It's taken me days to write this post, not necessarily because I haven't had time to finish it, but because my feelings have been raw and my mind restless.
A couple of days ago was World Rare Disease Day (WRDD). Rare diseases touch so many lives. And these diseases seem to be multiplying at an ever increasing rate. I haven't heard of most of them, nor can I attempt to pronounce their names.
I'd never even heard of PLEVA (Pityriasis Lichenoides et Varioliformis Acuta) until my son woke up one day, suddenly in its grasp. And while WRDD is meant to inspire and raise awareness for so many of this Earth's strongest warriors, it also left me feeling somewhat melancholy. It left me thinking for too long about the disease that has taken up residence in my sweet son. The fact that there is even a need for such a day sprinkles salt into an already gaping wound.
Prior to the 28th I'd already been obsessively thinking about Tanner's disease and his future more than I would care to admit.
Thanks to a dear friend of mine that connected us, I am suddenly in contact with another mother of a child with PLEVA. We chit chatted via social media about this horrible disease. For the first time since Tanner's diagnosis I felt like we weren't silently fighting this battle alone. We were suddenly part of a team, however small it may be, fighting this beast together. It was uplifting.
But it was also sobering. This little girl has been fighting for a year longer than Tanner and she's right in the thick of it. Tanner's in the middle of a slight reprieve and it's been easier to ignore for a little while. This little girl even sees the same doctor at Seattle Children's. The scariest part is that her current reality is a look into our most likely future.
The rosy picture painted by our doctor was most likely wishful thinking. In the event that Tanner never has another full blown flare, that might be how our future will look. She was probably being hopeful and extending that hope to us.
When I checked him the other day he had 11 spots in various stages. If we get to 20 active spots he starts chemotherapy. It's the only time in my life I've ever been truly frightened by numbers.
This sweet, little girl has been on chemotherapy for 17 months already.

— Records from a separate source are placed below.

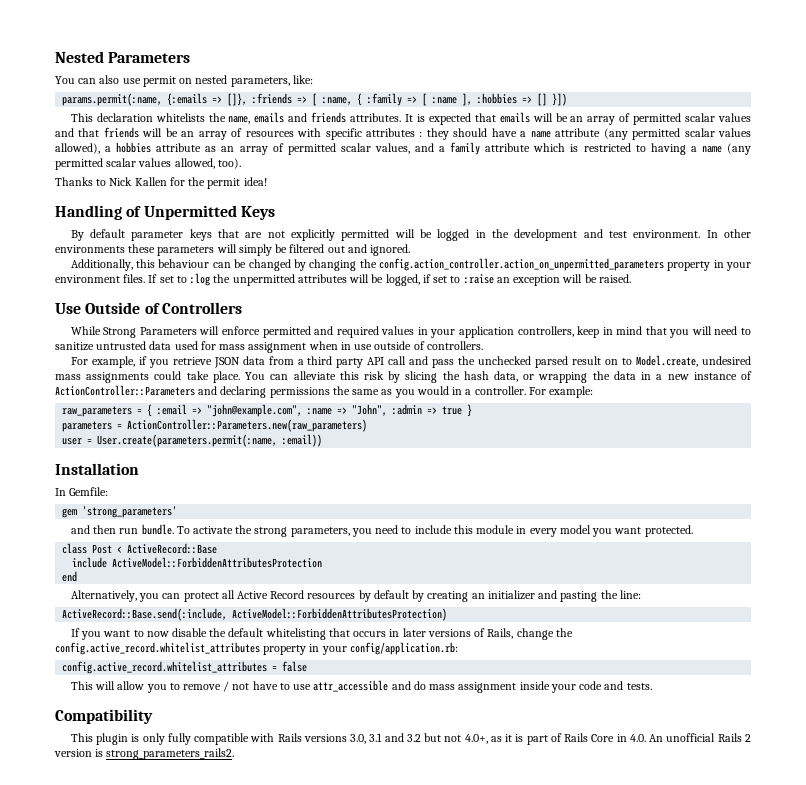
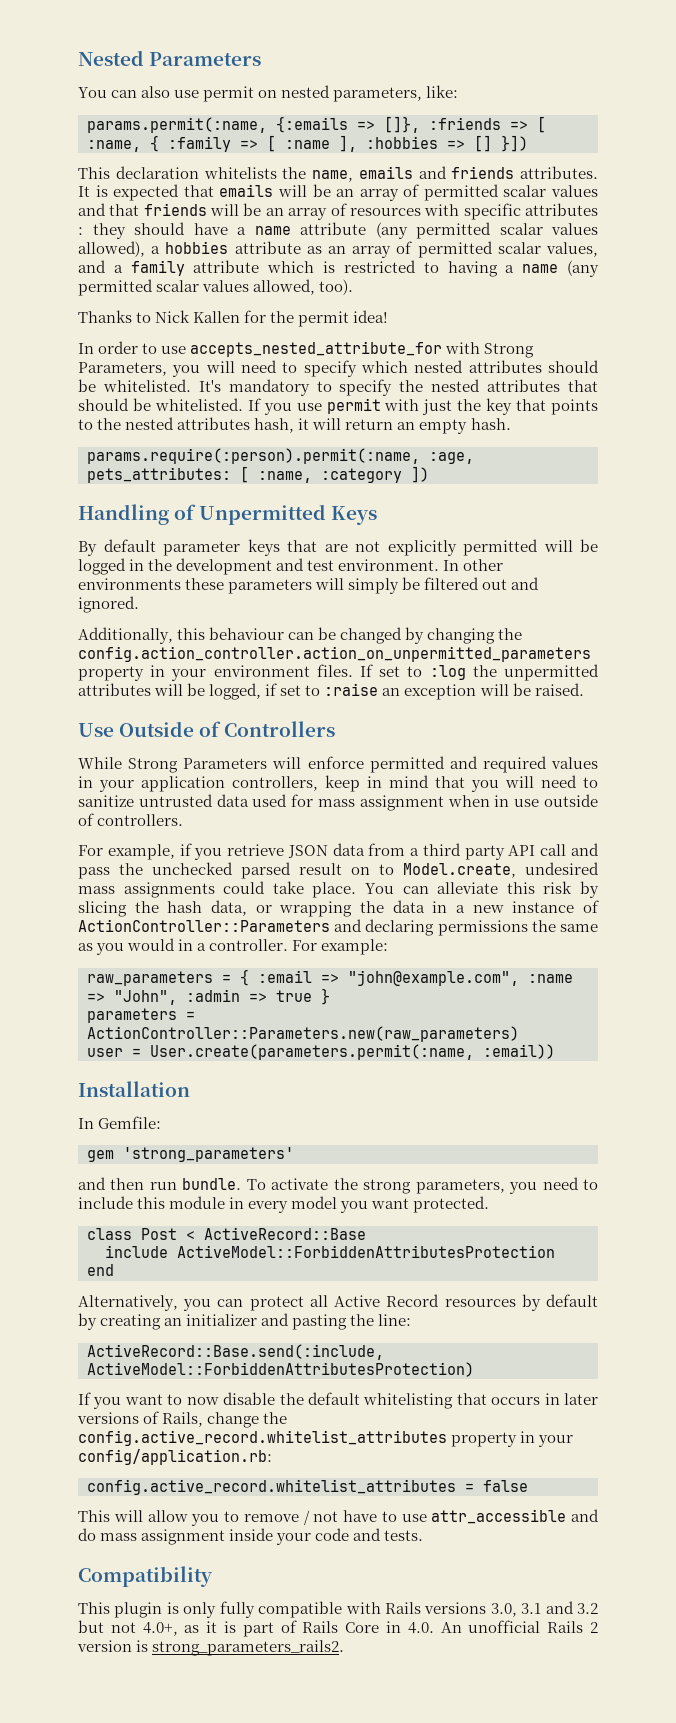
+ In order to use accepts_nested_attribute_for with Strong Parameters, you will need to specify which nested attributes should be whitelisted. It's mandatory to specify the nested attributes that should be whitelisted. If you use permit with just the key that points to the nested attributes hash, it will return an empty hash.
+ params.require(:person).permit(:name, :age, pets_attributes: [ :name, :category ])

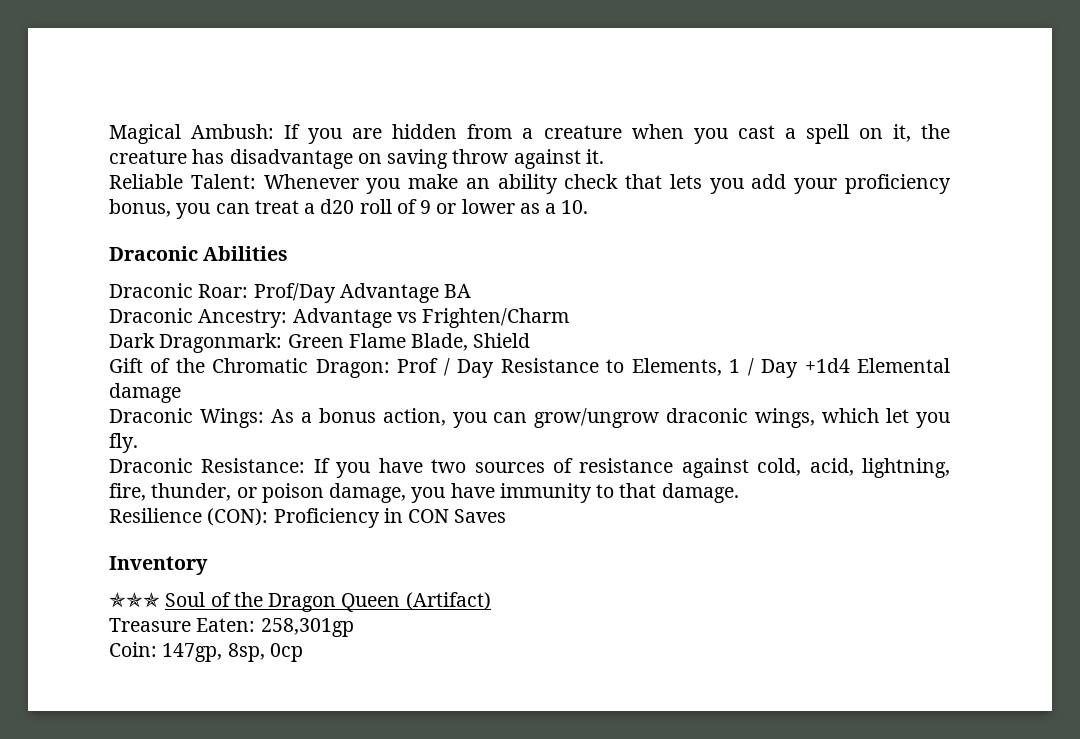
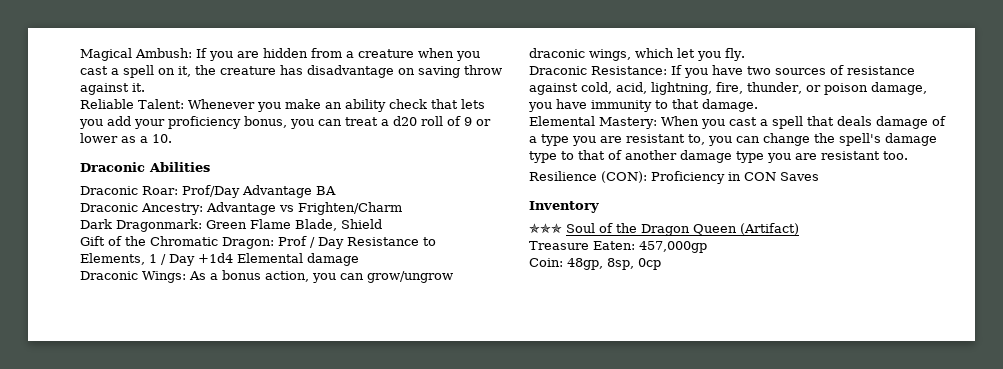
+ Elemental Mastery: When you cast a spell that deals damage of a type you are resistant to, you can change the spell's damage type to that of another damage type you are resistant too.
- Treasure Eaten: 258,301gp
+ Treasure Eaten: 457,000gp
- Coin: 147gp, 8sp, 0cp
+ Coin: 48gp, 8sp, 0cp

And she was just barely able to successfully lower the dose for the first time. And yes, it's a lower dose than what a cancer patient would be administered so she still has all of her hair, but she gets really sick and exhausted and had to be pulled from school. She receives monthly cancer screenings because the risk of mutation is higher. Listening to this sweet mother explain her daughter's situation to me opened up every fear that use to overcome my thoughts. I felt my hope waning. Realistically, this will be our life. This will be Tanner's life.
I am not without hope. I have hope in the Savior of mankind. I trust that all things work for our ultimate good and that things are as they should be. But my humanity and my motherhood have no problem screaming at the top of their lungs that this whole situation is a far cry from fair. It's humbling to submit my will to God when this avenue is so contrary to everything that I want for Tanner. I am certain that my Father in Heaven and I have the same end result in mind when it comes to our son and I am even more certain that He knows better than I the best route to get us there. But in my weakness I am incredibly afraid of the path He's chosen.
On days like World Rare Disease Day, days where I don't want to close my eyes for fear of my own thoughts . . . on those days I humbly have to acknowledge that there are powers in force far beyond my capacity to control. I humbly declare that God loves my son more than I do and He is fully aware of our needs during this life's journey. He is conscious of that feeling of fear that lingers just underneath the surface of my every day life and never goes away. He is keenly aware of all of us and in that I find peace.